WHAT IS REQUIRED -
Retype verbatim the lines of the listing, from the very first through the line with "for top result".

---*---

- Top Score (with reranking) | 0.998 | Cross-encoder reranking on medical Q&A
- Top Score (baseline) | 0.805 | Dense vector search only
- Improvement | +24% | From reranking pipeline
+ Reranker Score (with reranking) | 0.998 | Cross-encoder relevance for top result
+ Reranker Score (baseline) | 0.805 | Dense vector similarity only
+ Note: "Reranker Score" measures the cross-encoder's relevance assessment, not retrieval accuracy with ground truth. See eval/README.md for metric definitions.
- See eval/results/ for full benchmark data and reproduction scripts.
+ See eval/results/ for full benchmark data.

---*---

WRITTEN REPLY -
- Top Score (with reranking) | 0.998 | Cross-encoder reranking on medical Q&A
- Top Score (baseline) | 0.805 | Dense vector search only
- Improvement | +24% | From reranking pipeline
+ Reranker Score (with reranking) | 0.998 | Cross-encoder relevance for top result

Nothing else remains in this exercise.